LETTERS: One of our readers offers questions for tonight's congressional debate

Sunday October 24, 2010
 
 

Congressional debate

U.S. Rep. Chet Edwards, D-Waco, and GOP congressional candidate Bill Flores will debate today.

I hope they do not spend their time attacking each other’s character and defending their own. I hope they debate their views on some of the many issues facing us. For example, if there had not been bailouts or stimulus provisions, what do they think today’s unemployment rate would be and why? What would they do to promote job growth and why?

Maybe the Tribune-Herald could influence the debate agenda.

Robert Acrey, Waco

 

EDITOR’S NOTE: The Waco Tribune-Herald is co-sponsoring tonight’s debate, which begins at 6 on KXXV-TV, Channel 25.

 

District attorney race

I’m the Republican district attorney for Wood County and I endorse John Segrest for McLennan County district attorney.

As a colleague of Segrest, we secured convictions and life sentences for dangerous felons like Harvey Sossamon and Barney Oldfield, who stabbed five young men on the suspension bridge several years ago.

I’m one of many elected public officials who have been honored to work with Segrest in McLennan County. He’s a dedicated public servant, committed to honest, open government.

Jim Wheeler, Mineola

 

How tough are we?

My good friend Clifton Robinson had an upsetting column on Oct. 3, “Just How Tough Are We All?” I thought about this a couple of weeks before deciding to respond to it.

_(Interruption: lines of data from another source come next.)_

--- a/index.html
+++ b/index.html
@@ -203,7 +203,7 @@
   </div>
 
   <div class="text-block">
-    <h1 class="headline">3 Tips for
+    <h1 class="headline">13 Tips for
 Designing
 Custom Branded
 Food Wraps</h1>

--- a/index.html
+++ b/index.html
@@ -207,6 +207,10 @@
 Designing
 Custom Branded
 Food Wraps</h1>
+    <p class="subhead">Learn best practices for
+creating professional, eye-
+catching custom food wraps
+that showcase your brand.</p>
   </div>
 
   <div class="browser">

How tough are we all? The answer is without question not how tough we are or want to be. Rather, it depends on our very economic situation.

In my 93 years, I’ve learned that our economic situation determines how tough we are. In the Depression when we lost our house, we weren’t very tough. As years progressed I started to build a big business. I got tougher and braver. My radical father, however, never ceased explaining after losing our house in 1929 (I was just 12) that he was scared. He was not tough! He was scared that he could not take care of his family.

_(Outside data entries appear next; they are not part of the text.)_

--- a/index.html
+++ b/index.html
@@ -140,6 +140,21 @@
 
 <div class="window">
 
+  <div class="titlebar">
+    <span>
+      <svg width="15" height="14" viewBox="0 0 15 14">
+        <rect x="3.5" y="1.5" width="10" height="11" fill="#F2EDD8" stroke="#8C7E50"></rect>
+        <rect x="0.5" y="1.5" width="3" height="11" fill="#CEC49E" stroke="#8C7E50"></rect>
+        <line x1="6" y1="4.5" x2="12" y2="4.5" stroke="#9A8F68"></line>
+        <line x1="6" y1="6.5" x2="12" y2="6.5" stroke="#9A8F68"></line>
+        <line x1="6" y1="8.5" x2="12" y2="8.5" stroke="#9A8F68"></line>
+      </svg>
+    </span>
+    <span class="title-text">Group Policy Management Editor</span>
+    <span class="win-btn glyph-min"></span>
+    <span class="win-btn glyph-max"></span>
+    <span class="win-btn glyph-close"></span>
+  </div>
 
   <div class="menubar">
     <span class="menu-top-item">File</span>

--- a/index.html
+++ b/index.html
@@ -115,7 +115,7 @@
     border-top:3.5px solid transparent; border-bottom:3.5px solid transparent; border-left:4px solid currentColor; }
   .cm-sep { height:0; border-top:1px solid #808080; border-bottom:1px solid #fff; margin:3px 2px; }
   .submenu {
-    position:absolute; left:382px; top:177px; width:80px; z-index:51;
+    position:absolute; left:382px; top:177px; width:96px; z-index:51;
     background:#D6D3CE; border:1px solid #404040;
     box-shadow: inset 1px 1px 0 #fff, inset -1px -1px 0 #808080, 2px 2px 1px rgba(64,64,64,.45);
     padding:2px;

Today I have a lot of friends who are scared and with good reason. The top 1 percent of Americans earn as much as the bottom 120 million, according to an abstract from former Secretary of Labor Robert Reich’s book “After Shock.”

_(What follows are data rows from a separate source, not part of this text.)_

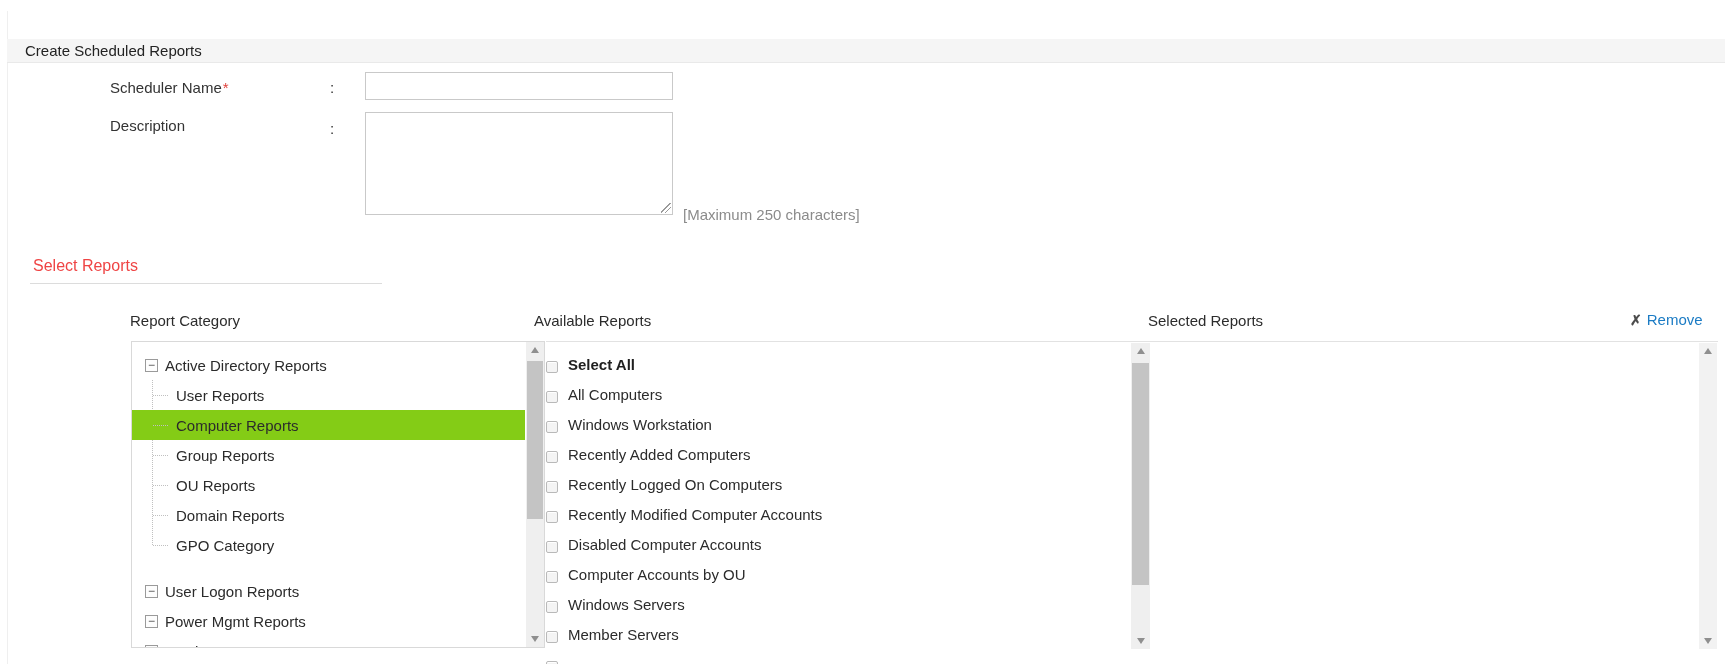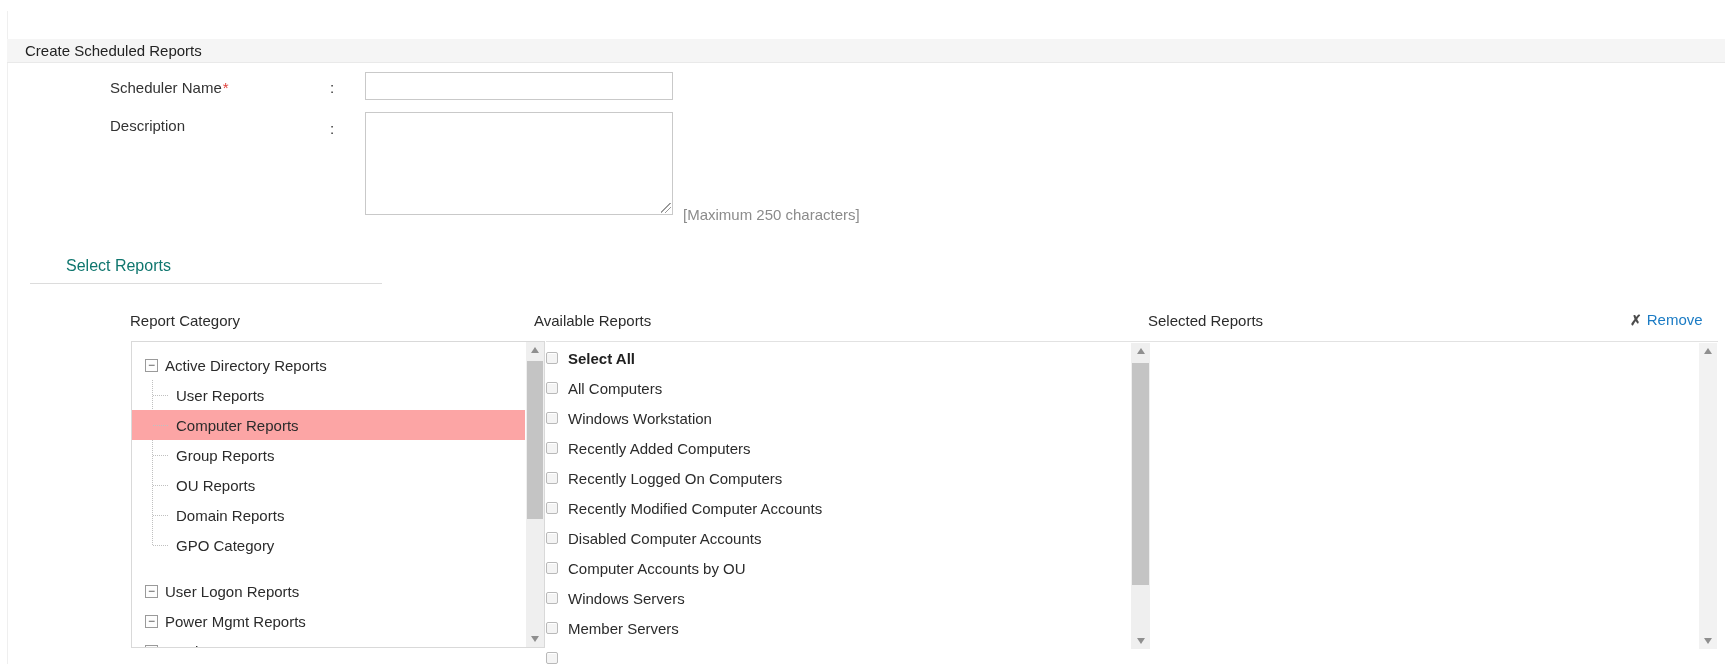--- a/index.html
+++ b/index.html
@@ -29,7 +29,7 @@
   .hint{left:683px;top:206px;color:#8b8b8b;}
 
   
-  .section-title{left:33px;top:257px;font-size:16px;color:#0f766e;margin-left:33px;}
+  .section-title{left:33px;top:257px;font-size:16px;color:#ef4444;}
   .section-underline{left:30px;top:283px;width:352px;height:0;border-top:1px solid #dcdcdc;}
 
   .col-header{top:312px;color:#2c2c2c;}

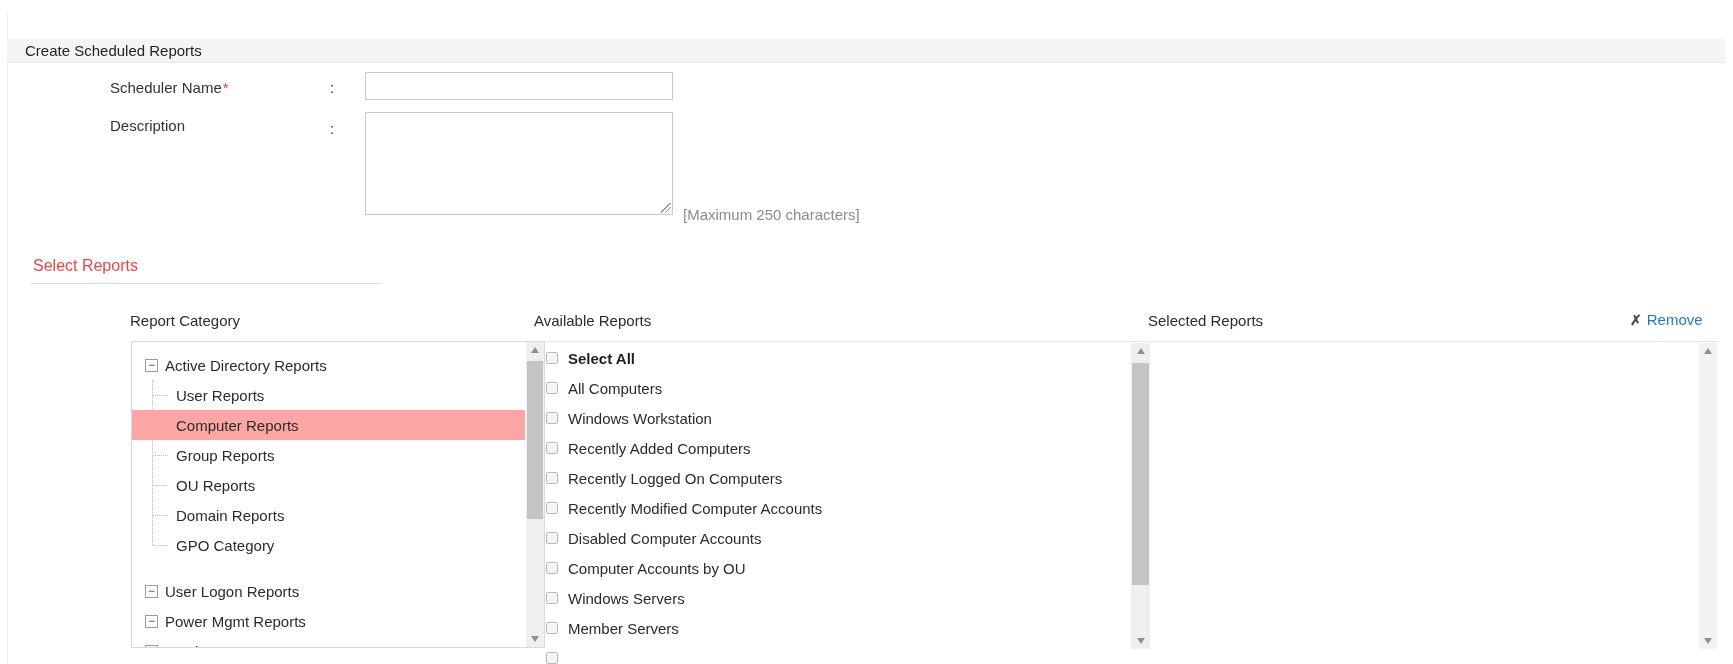--- a/index.html
+++ b/index.html
@@ -72,7 +72,7 @@
   
   .avail-panel{left:546px;top:342px;width:584px;height:322px;overflow:hidden;background:#fff;}
   .avail-body{padding-top:1px;}
-  .avail-row{height:30px;display:flex;align-items:center;cursor:pointer;}
+  .avail-row{height:30px;display:flex;align-items:flex-end;cursor:pointer;}
   .cb{width:12px;height:12px;border:1px solid #b9b9b9;border-radius:2px;background:#f4f4f4;
     box-shadow:inset 0 1px 0 #ffffff;flex:0 0 auto;box-sizing:border-box;}
   .cb-label{margin-left:10px;color:#2b2b2b;}

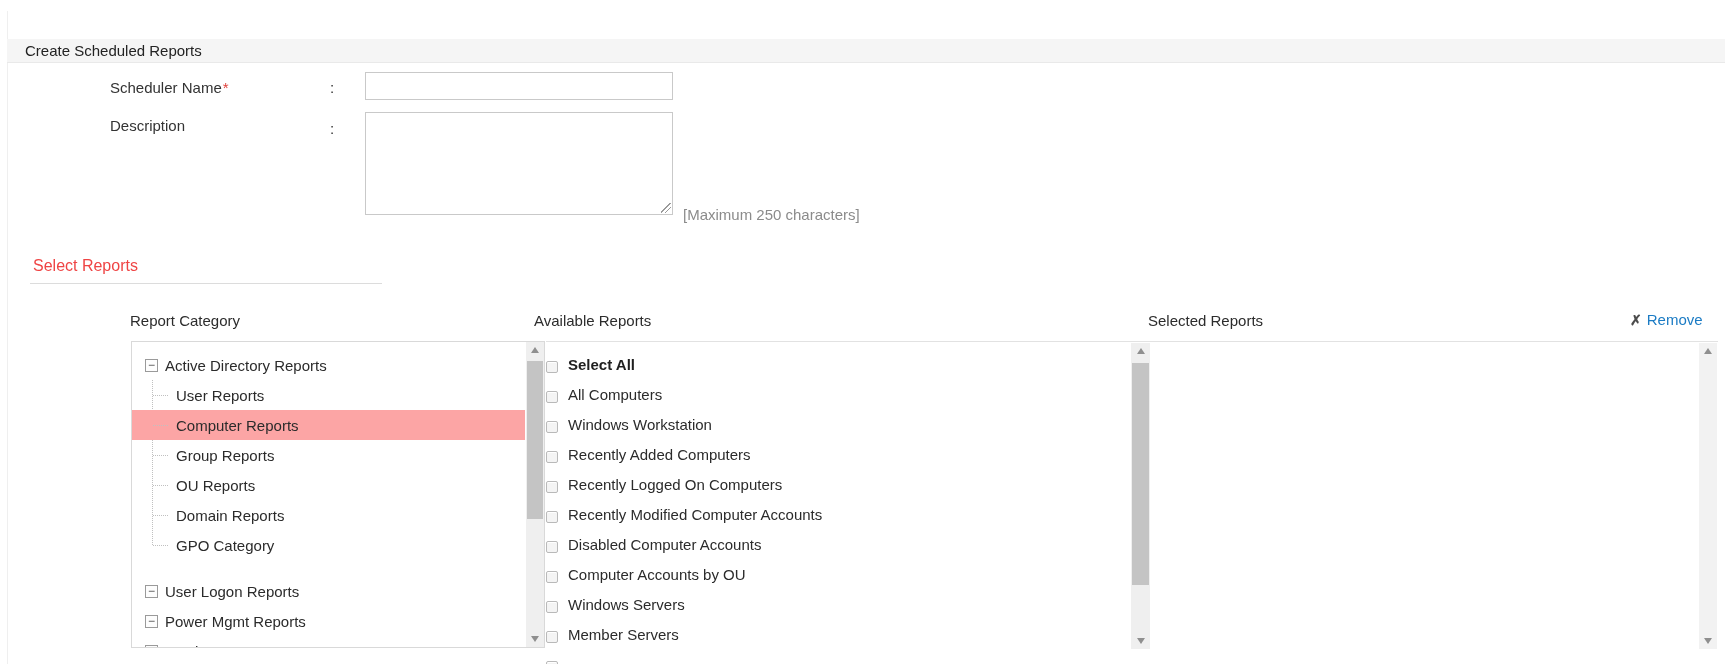--- a/index.html
+++ b/index.html
@@ -51,7 +51,7 @@
   .tree-row.root{padding-left:13px;}
   .tree-row.child{padding-left:44px;}
   .tree-row.child::before{content:"";position:absolute;left:21px;top:15px;width:15px;border-top:1px dotted #c0c0c0;}
-  .tree-row.selected{background:#fca5a5;}
+  .tree-row.selected{background:#84cc16;}
   .tree-row.gap{margin-top:16px;}
   .minus-box{display:inline-flex;align-items:center;justify-content:center;width:13px;height:13px;
     border:1px solid #9a9a9a;background:#fdfdfd;color:#555;font-size:12px;line-height:11px;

Certainly, a good sure method of measuring “toughness” is determined by your pocketbook!

Bernard Rapoport, Waco

 

Insider trading

Thanks for Clifton Robinson’s Oct. 17 column, “Audacity on Capitol Hill,” which informed me about Congress being above insider trading laws. I didn’t know it, but a congressional representative who trades stocks based on information received from a family member who is a corporate insider could be charged with insider trading. However, a congressional representative who learns in a private committee hearing that Company X will likely be awarded a lucrative government contract and who then buys stock in Company X before that contract is publicly awarded may do so with impunity.